Secretary Chao has released guidance to the leaders of America’s small business community outlining steps they could take to avoid being taken in by promoters of insurance scams. Entitled, “How to Protect Your Employees When Purchasing Health Insurance,” this simple advice provides useful tips that can help employers steer clear of coverage that is “too good to be true.” Among the highlights:

  • Compare insurance coverage and costs. Always compare the benefits and costs of multiple insurance products. If one product appears to offer similar benefits at a dramatically lower cost, ask questions.

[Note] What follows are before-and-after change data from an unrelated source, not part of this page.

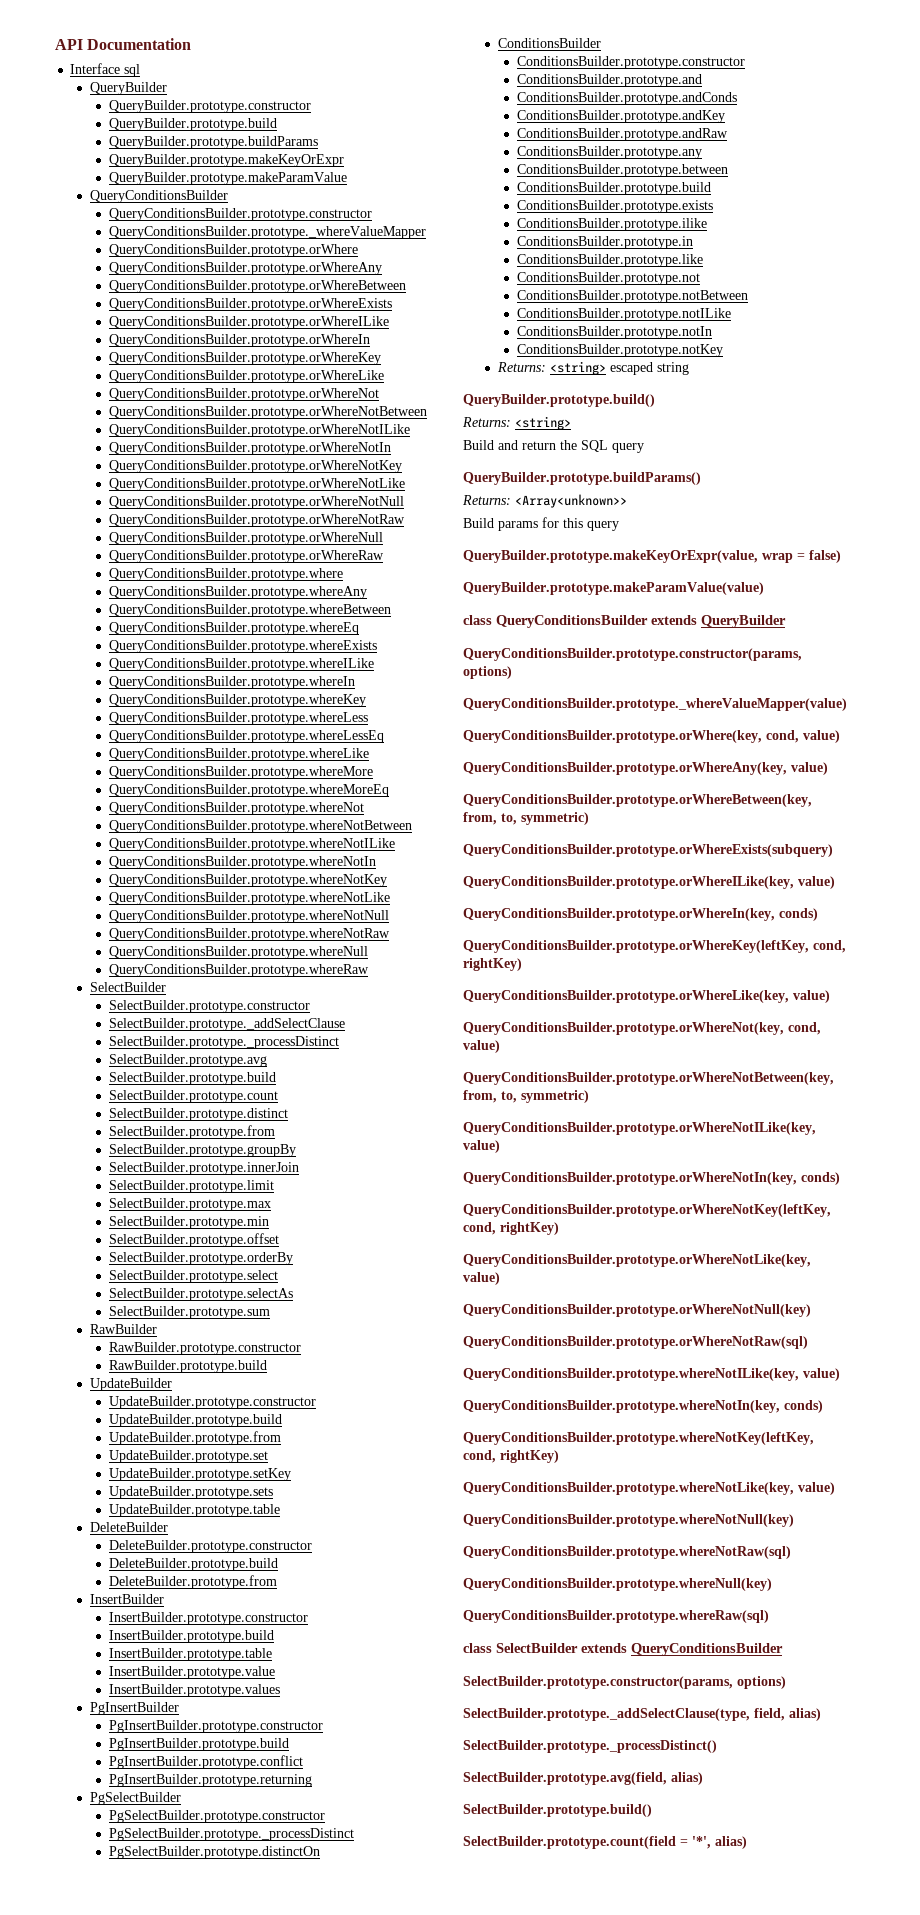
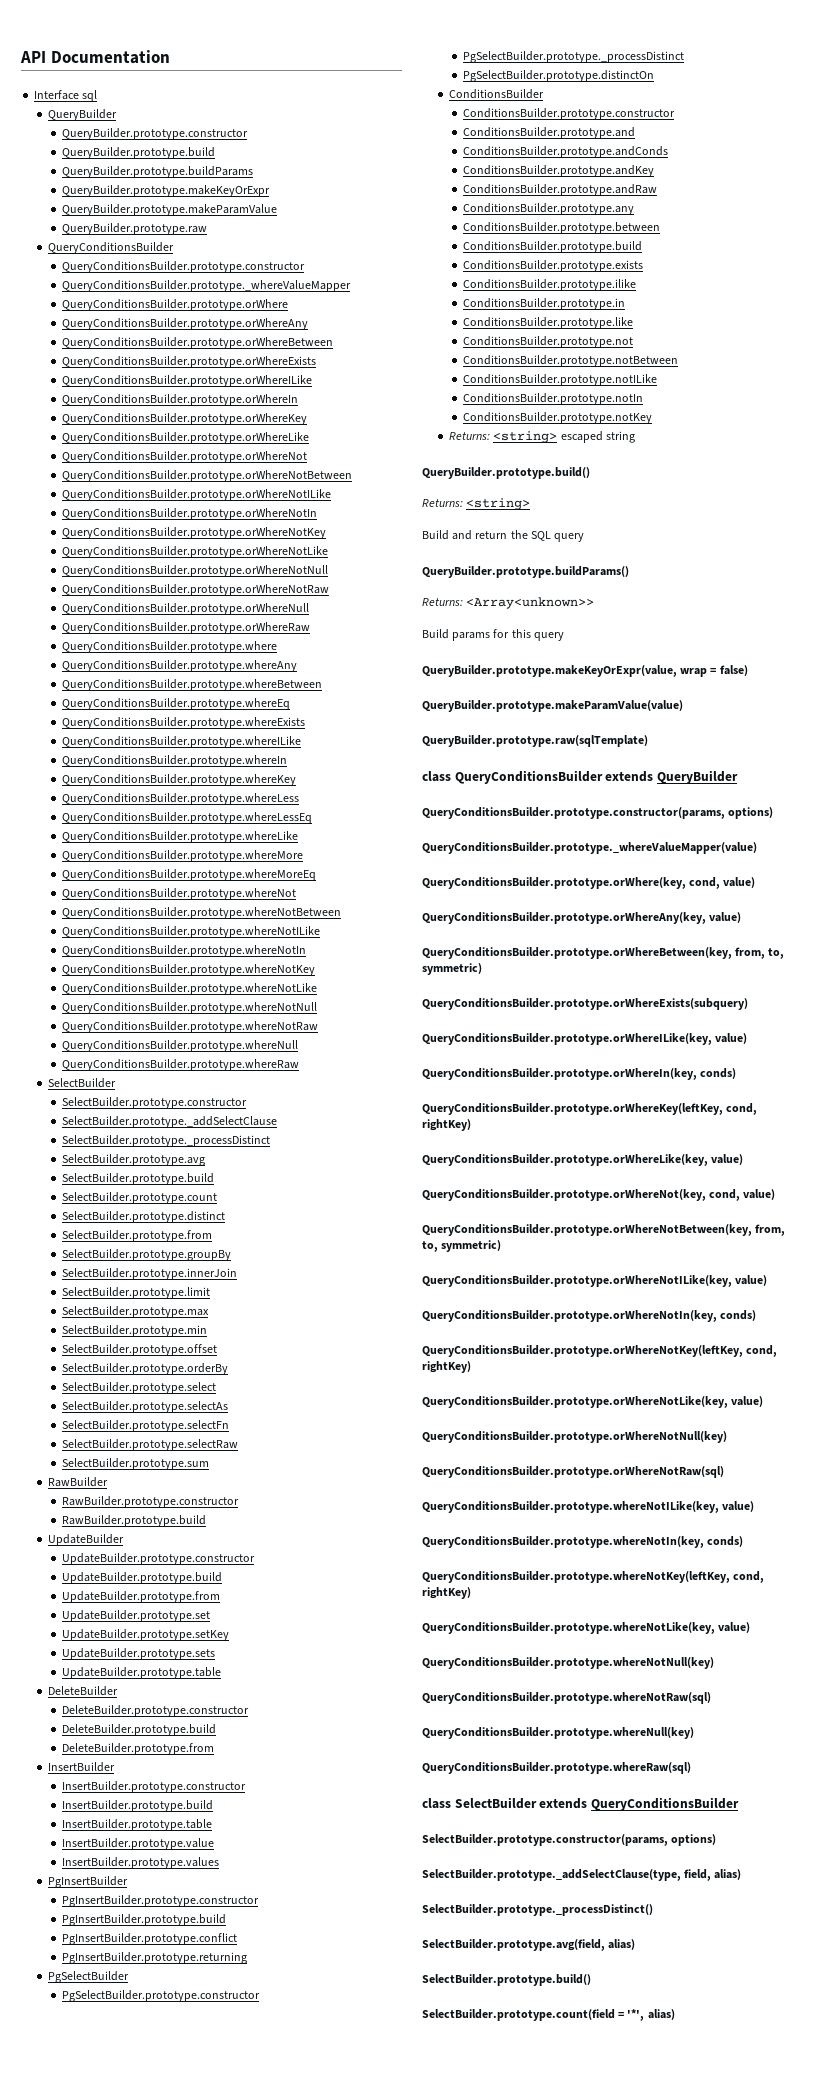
+ QueryBuilder.prototype.raw
+ SelectBuilder.prototype.selectFn
+ SelectBuilder.prototype.selectRaw
+ QueryBuilder.prototype.raw(sqlTemplate)

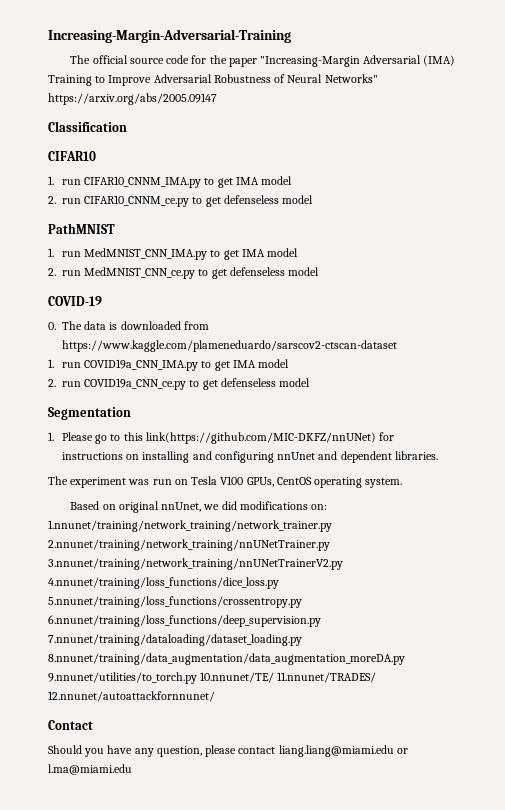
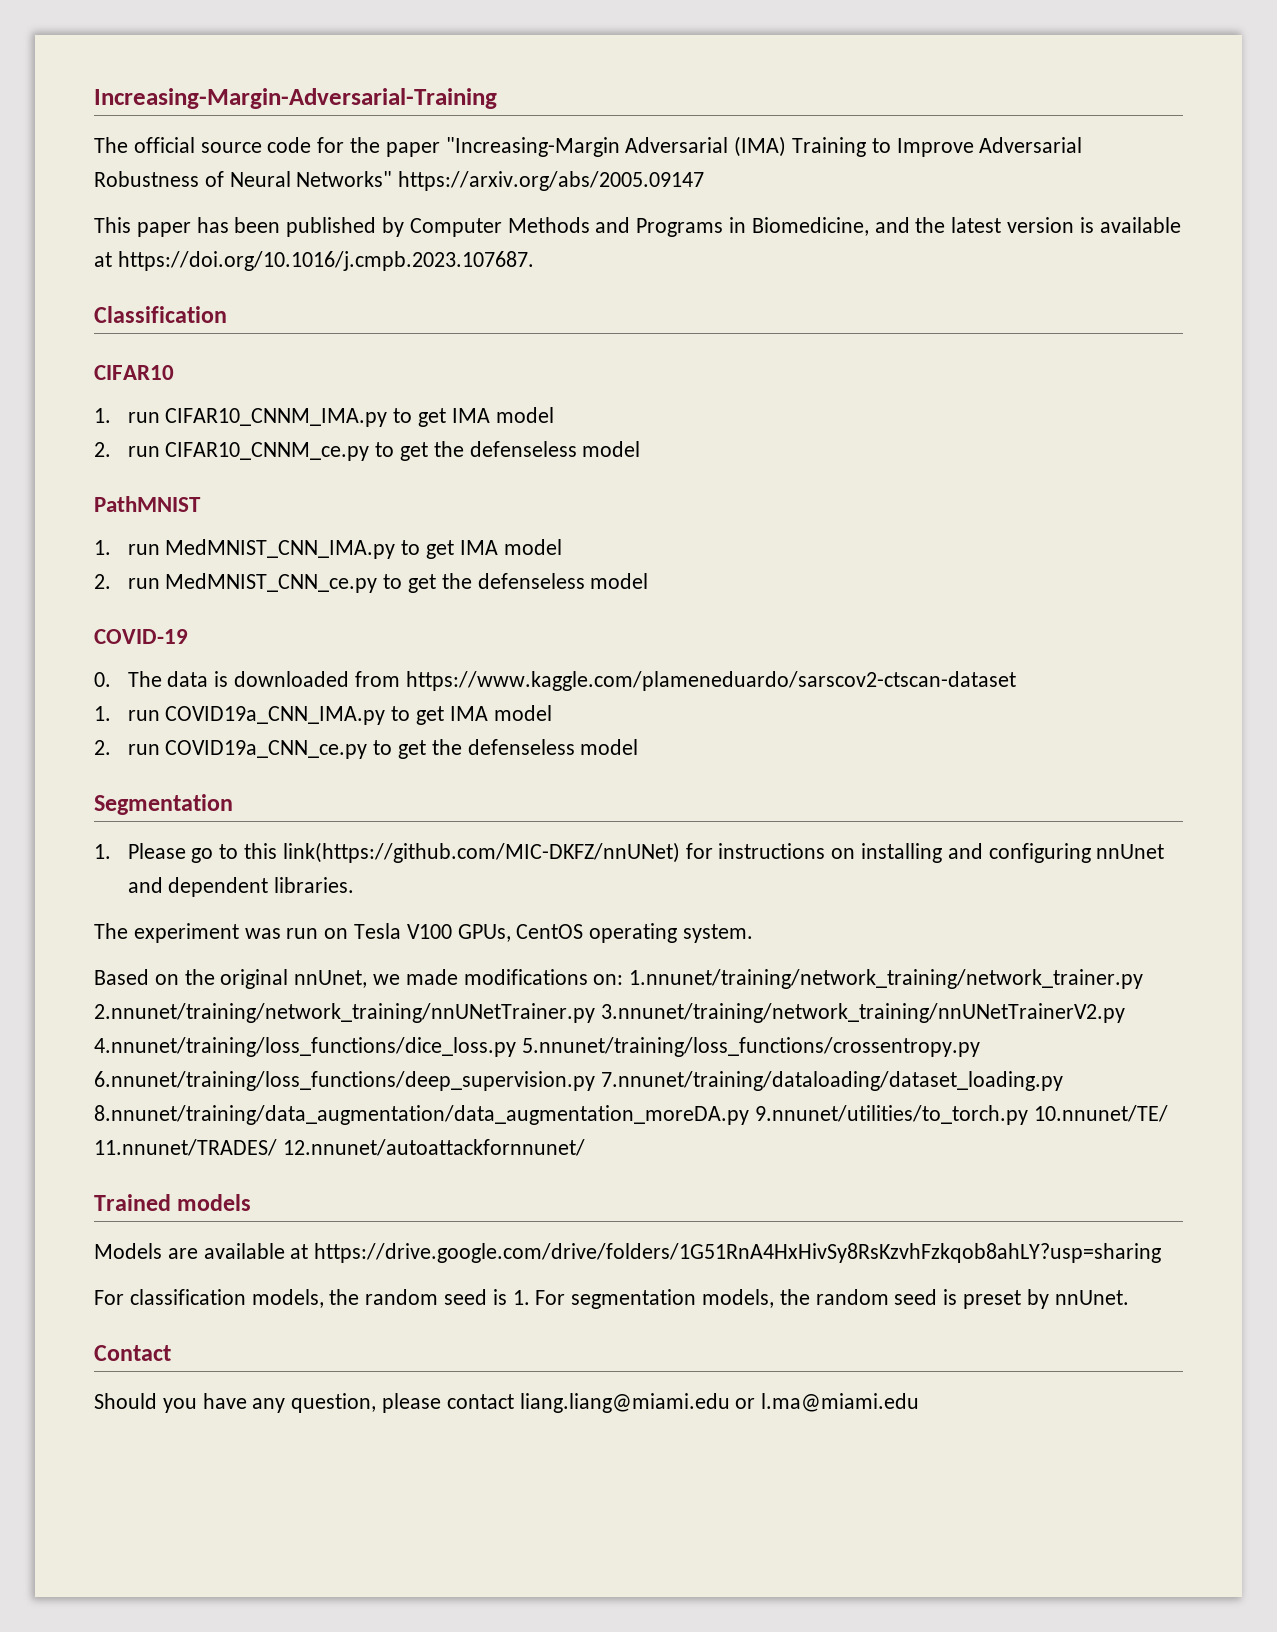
+ This paper has been published by Computer Methods and Programs in Biomedicine, and the latest version is available at https://doi.org/10.1016/j.cmpb.2023.107687.
- 2. run CIFAR10_CNNM_ce.py to get defenseless model
+ 2. run CIFAR10_CNNM_ce.py to get the defenseless model
- 2. run MedMNIST_CNN_ce.py to get defenseless model
+ 2. run MedMNIST_CNN_ce.py to get the defenseless model
- 2. run COVID19a_CNN_ce.py to get defenseless model
+ 2. run COVID19a_CNN_ce.py to get the defenseless model
- Based on original nnUnet, we did modifications on: 1.nnunet/training/network_training/network_trainer.py 2.nnunet/training/network_training/nnUNetTrainer.py 3.nnunet/training/network_training/nnUNetTrainerV2.py 4.nnunet/training/loss_functions/dice_loss.py 5.nnunet/training/loss_functions/crossentropy.py 6.nnunet/training/loss_functions/deep_supervision.py 7.nnunet/training/dataloading/dataset_loading.py 8.nnunet/training/data_augmentation/data_augmentation_moreDA.py 9.nnunet/utilities/to_torch.py 10.nnunet/TE/ 11.nnunet/TRADES/ 12.nnunet/autoattackfornnunet/
+ Based on the original nnUnet, we made modifications on: 1.nnunet/training/network_training/network_trainer.py 2.nnunet/training/network_training/nnUNetTrainer.py 3.nnunet/training/network_training/nnUNetTrainerV2.py 4.nnunet/training/loss_functions/dice_loss.py 5.nnunet/training/loss_functions/crossentropy.py 6.nnunet/training/loss_functions/deep_supervision.py 7.nnunet/training/dataloading/dataset_loading.py 8.nnunet/training/data_augmentation/data_augmentation_moreDA.py 9.nnunet/utilities/to_torch.py 10.nnunet/TE/ 11.nnunet/TRADES/ 12.nnunet/autoattackfornnunet/
+ Trained models
+ Models are available at https://drive.google.com/drive/folders/1G51RnA4HxHivSy8RsKzvhFzkqob8ahLY?usp=sharing
+ For classification models, the random seed is 1. For segmentation models, the random seed is preset by nnUnet.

  • Confirm that the person offering the product is a licensed insurance agent with a proven record of reliability. Check out unknown agents with your state insurance department.

  • Verify that your state insurance department approves any unfamiliar company, organization or product.

  • Examine the policy to determine the actual coverage and whether the promised benefits are fully insured by a licensed insurance company.

There are several other helpful suggestions, and all of them can be found on the attached copy of Secretary Chao’s guidance, and on EBSA’s Web site at www.dol.gov/ebsa.

In addition, DOL has also published technical assistance materials for employers and service providers, including a booklet explaining federal and state regulation of MEWAs and guidance on what to do when health coverage can no longer pay benefits. Both the booklet and additional guidance are attached, and are available on EBSA’s Web site under Publications or through EBSA’s toll-free number at 1.866.444.EBSA (3272).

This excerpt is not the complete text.